Task prompt
Give back the records below exactly, omitting the pictures.

Source material
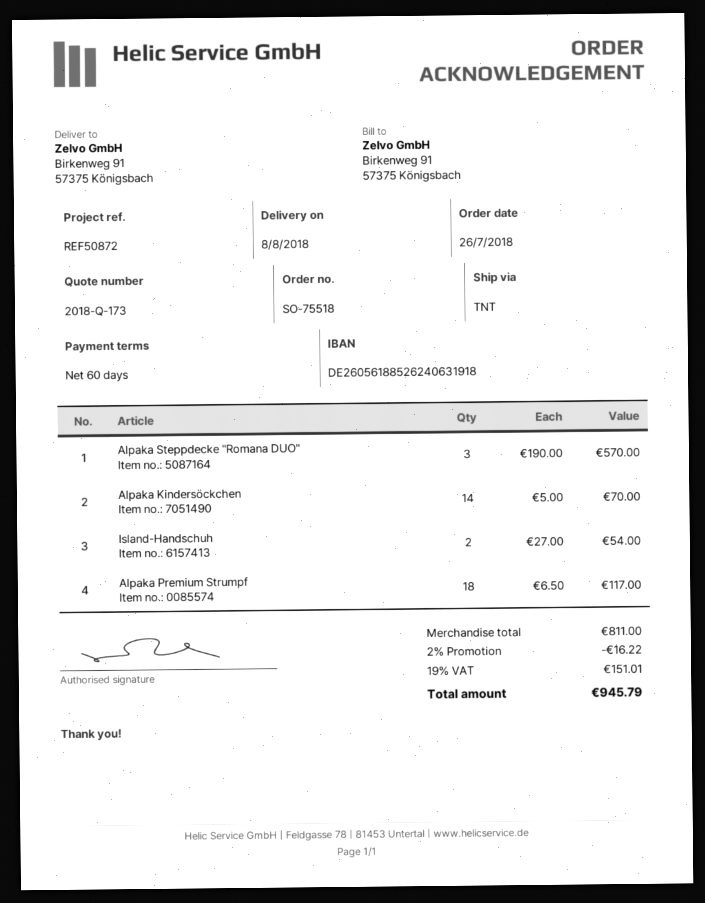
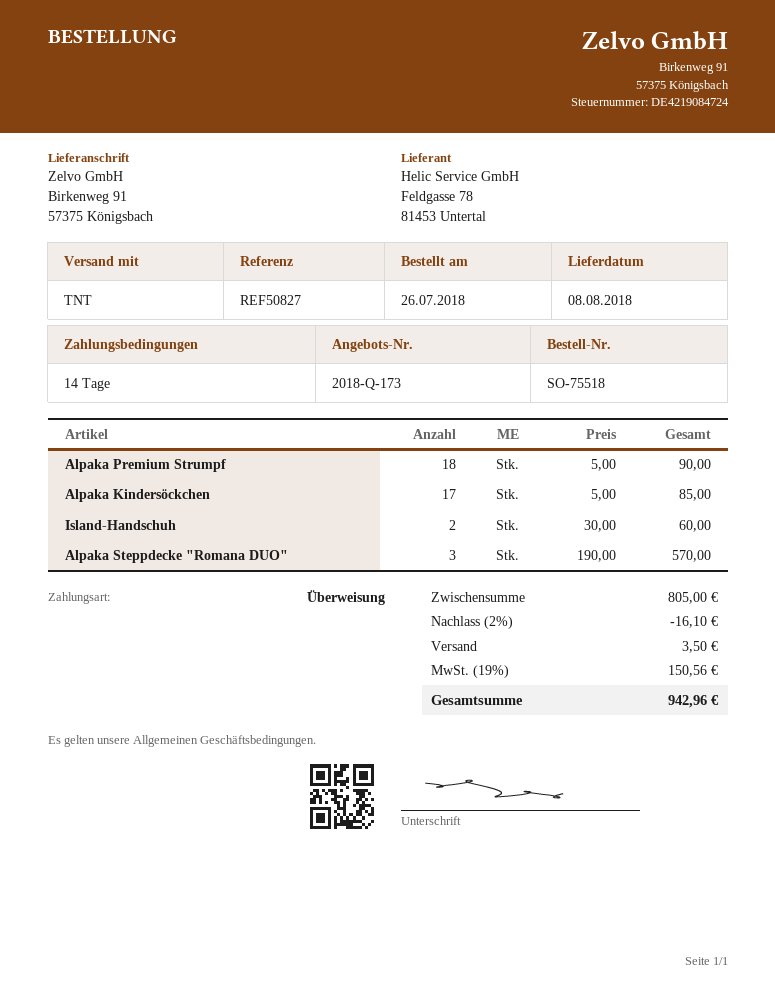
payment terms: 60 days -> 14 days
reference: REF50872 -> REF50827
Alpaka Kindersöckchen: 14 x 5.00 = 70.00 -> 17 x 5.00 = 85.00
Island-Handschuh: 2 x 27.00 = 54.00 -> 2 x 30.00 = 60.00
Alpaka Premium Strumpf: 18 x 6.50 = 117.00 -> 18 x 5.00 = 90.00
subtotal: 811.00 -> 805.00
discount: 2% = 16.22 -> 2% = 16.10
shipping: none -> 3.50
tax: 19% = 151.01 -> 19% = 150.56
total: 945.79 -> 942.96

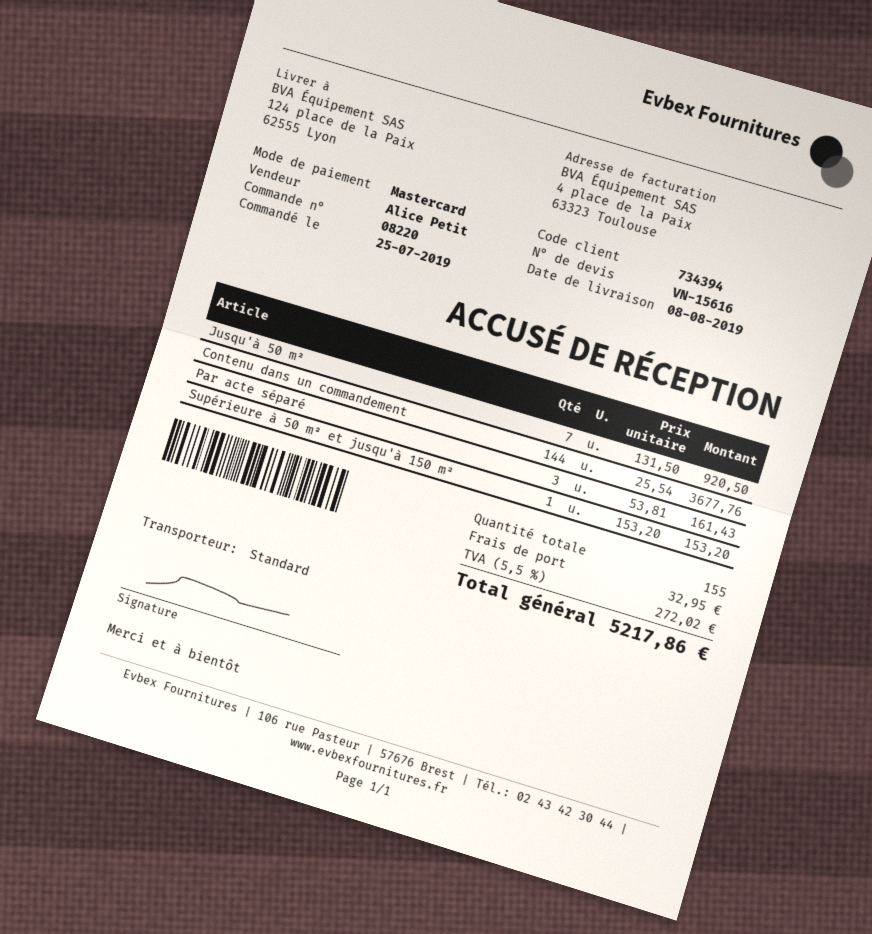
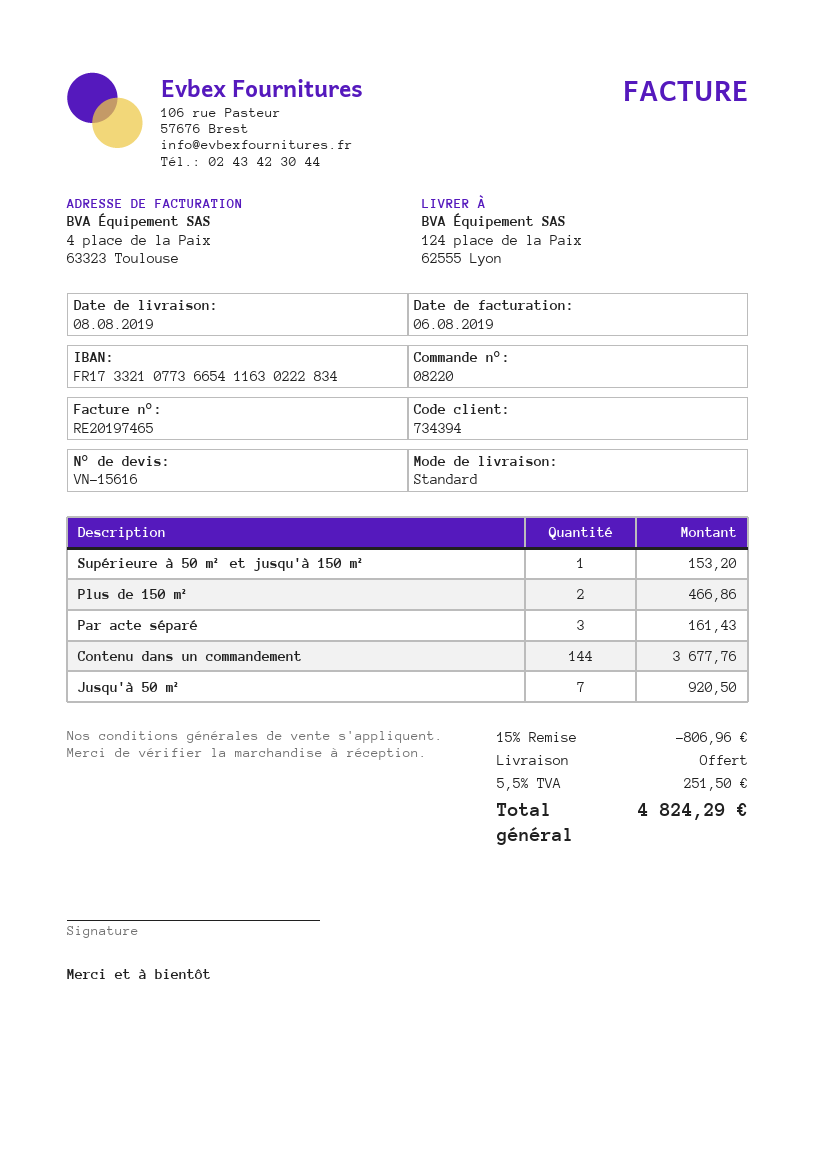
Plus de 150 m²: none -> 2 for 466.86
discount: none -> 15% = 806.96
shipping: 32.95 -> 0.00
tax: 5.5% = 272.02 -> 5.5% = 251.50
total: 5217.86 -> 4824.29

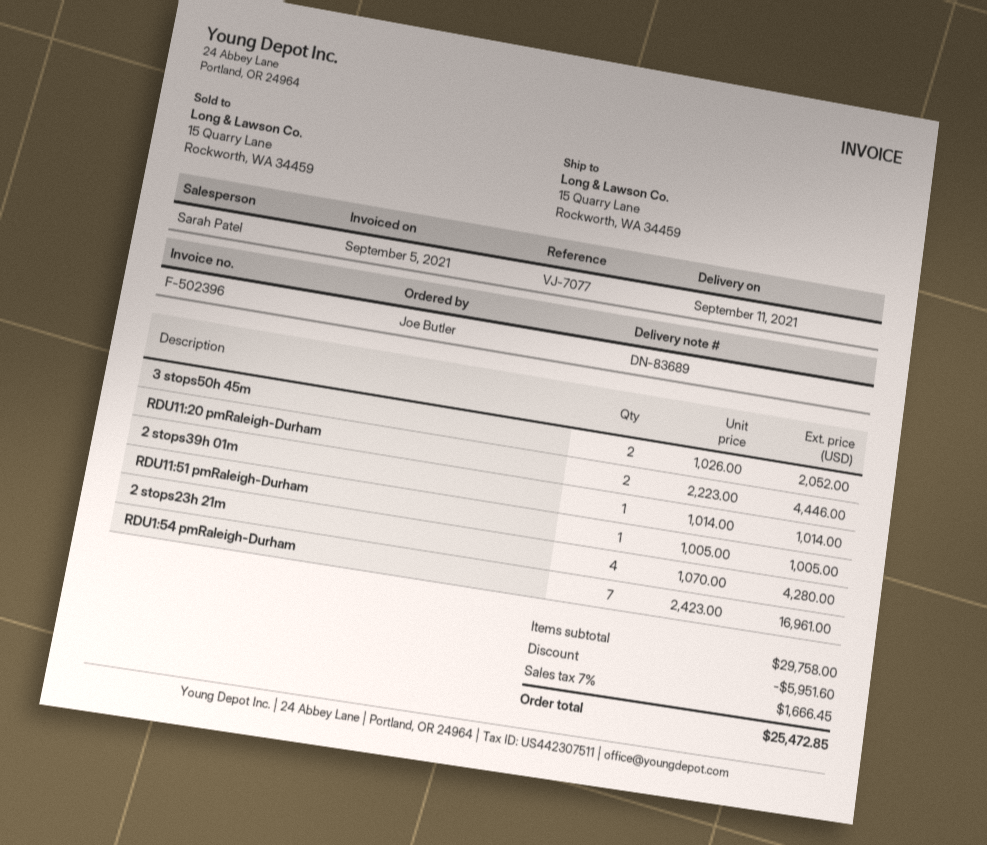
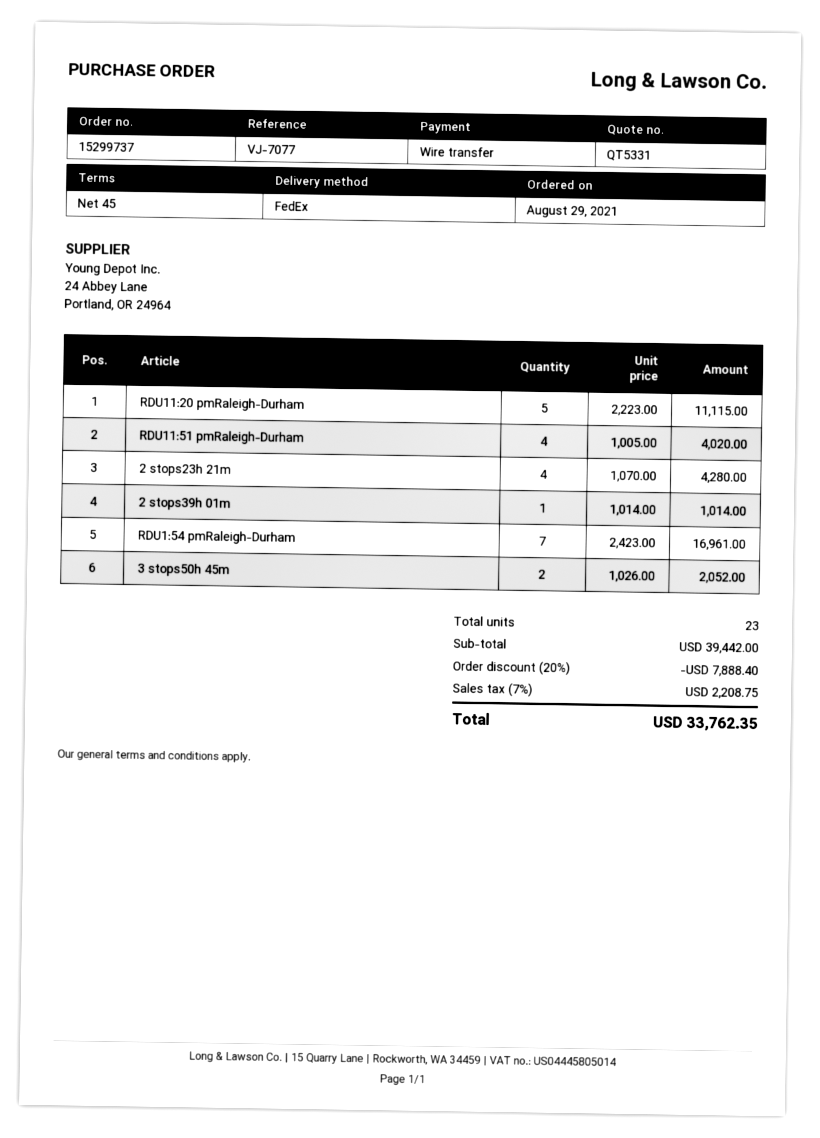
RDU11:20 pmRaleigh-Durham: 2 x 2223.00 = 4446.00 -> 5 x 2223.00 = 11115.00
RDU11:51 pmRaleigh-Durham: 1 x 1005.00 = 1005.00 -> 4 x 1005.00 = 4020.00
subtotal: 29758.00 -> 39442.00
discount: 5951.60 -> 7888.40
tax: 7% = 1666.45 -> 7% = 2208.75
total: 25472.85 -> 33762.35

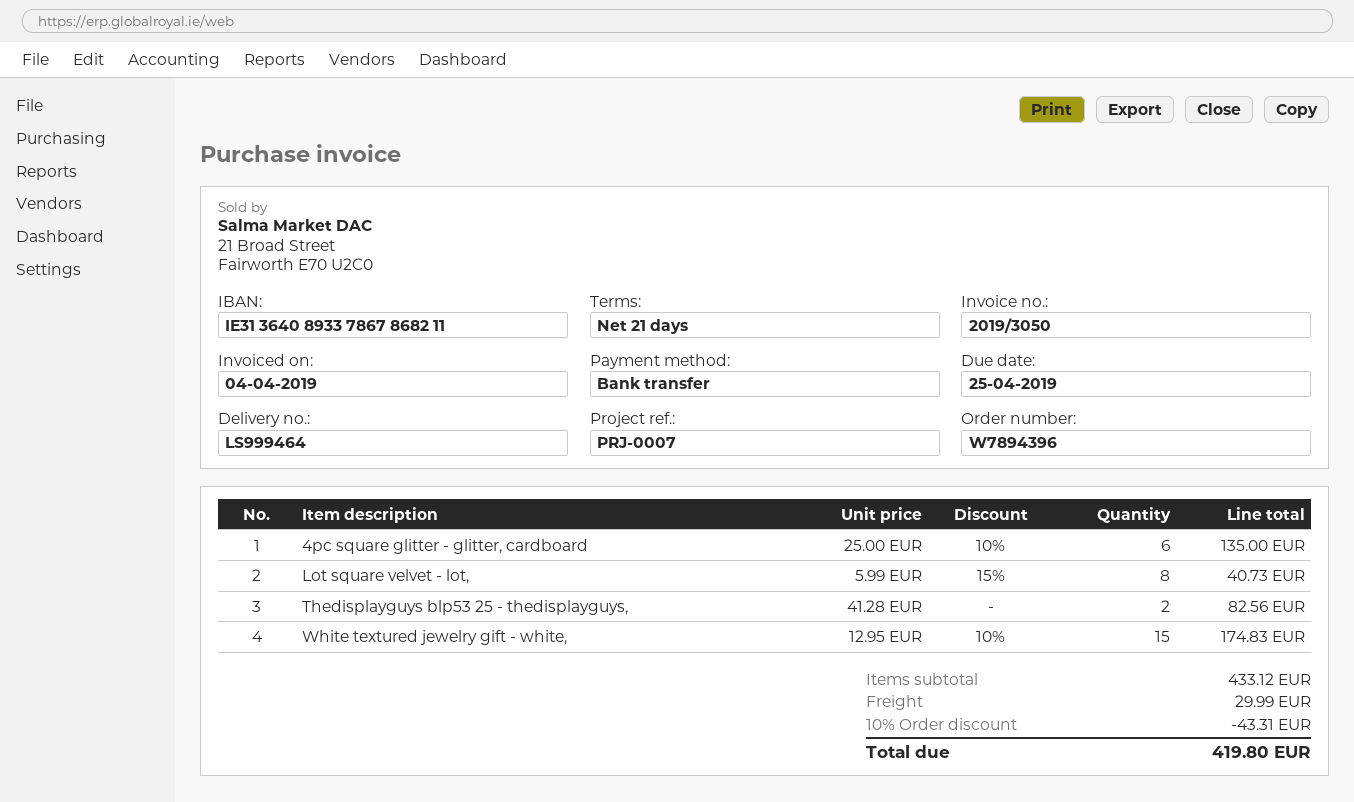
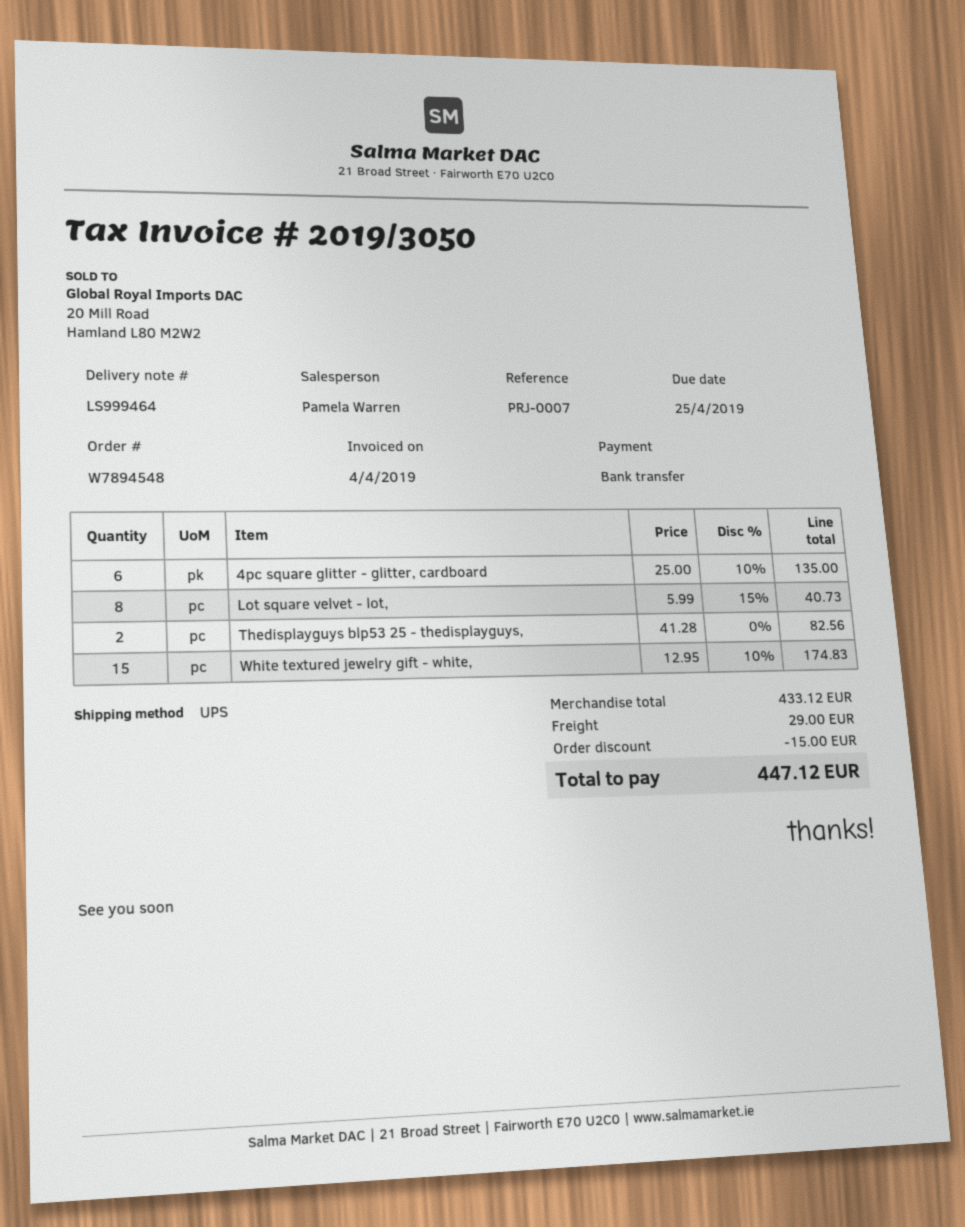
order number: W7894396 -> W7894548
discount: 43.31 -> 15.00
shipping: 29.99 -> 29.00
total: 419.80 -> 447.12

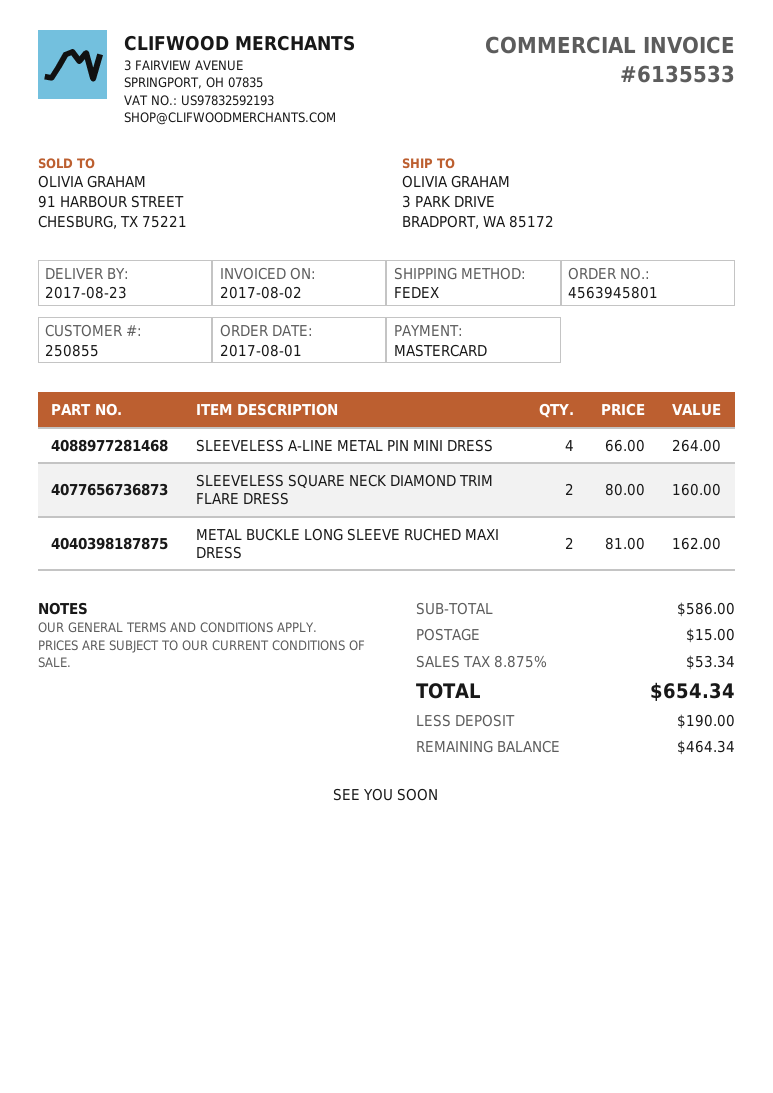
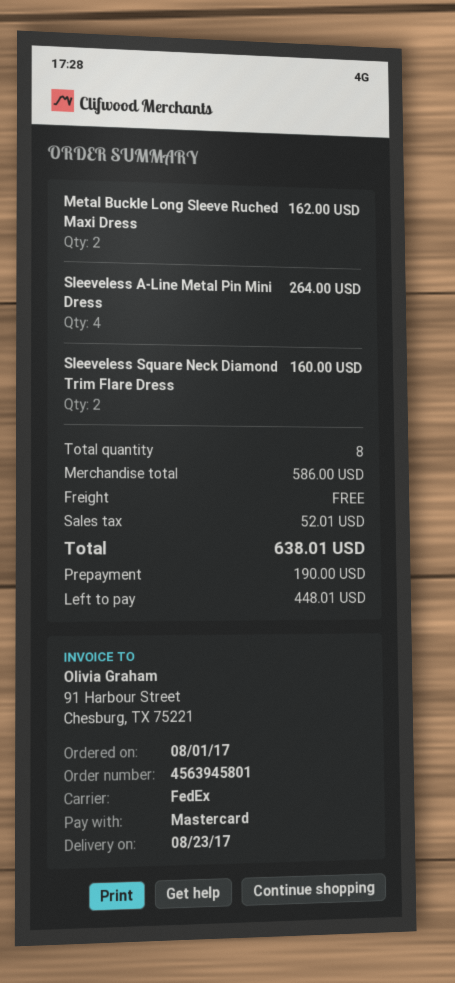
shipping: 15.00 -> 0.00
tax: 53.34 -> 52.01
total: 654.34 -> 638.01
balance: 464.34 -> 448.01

Response
payment terms: 60 days -> 14 days
reference: REF50872 -> REF50827
Alpaka Kindersöckchen: 14 x 5.00 = 70.00 -> 17 x 5.00 = 85.00
Island-Handschuh: 2 x 27.00 = 54.00 -> 2 x 30.00 = 60.00
Alpaka Premium Strumpf: 18 x 6.50 = 117.00 -> 18 x 5.00 = 90.00
subtotal: 811.00 -> 805.00
discount: 2% = 16.22 -> 2% = 16.10
shipping: none -> 3.50
tax: 19% = 151.01 -> 19% = 150.56
total: 945.79 -> 942.96

Plus de 150 m²: none -> 2 for 466.86
discount: none -> 15% = 806.96
shipping: 32.95 -> 0.00
tax: 5.5% = 272.02 -> 5.5% = 251.50
total: 5217.86 -> 4824.29

RDU11:20 pmRaleigh-Durham: 2 x 2223.00 = 4446.00 -> 5 x 2223.00 = 11115.00
RDU11:51 pmRaleigh-Durham: 1 x 1005.00 = 1005.00 -> 4 x 1005.00 = 4020.00
subtotal: 29758.00 -> 39442.00
discount: 5951.60 -> 7888.40
tax: 7% = 1666.45 -> 7% = 2208.75
total: 25472.85 -> 33762.35

order number: W7894396 -> W7894548
discount: 43.31 -> 15.00
shipping: 29.99 -> 29.00
total: 419.80 -> 447.12

shipping: 15.00 -> 0.00
tax: 53.34 -> 52.01
total: 654.34 -> 638.01
balance: 464.34 -> 448.01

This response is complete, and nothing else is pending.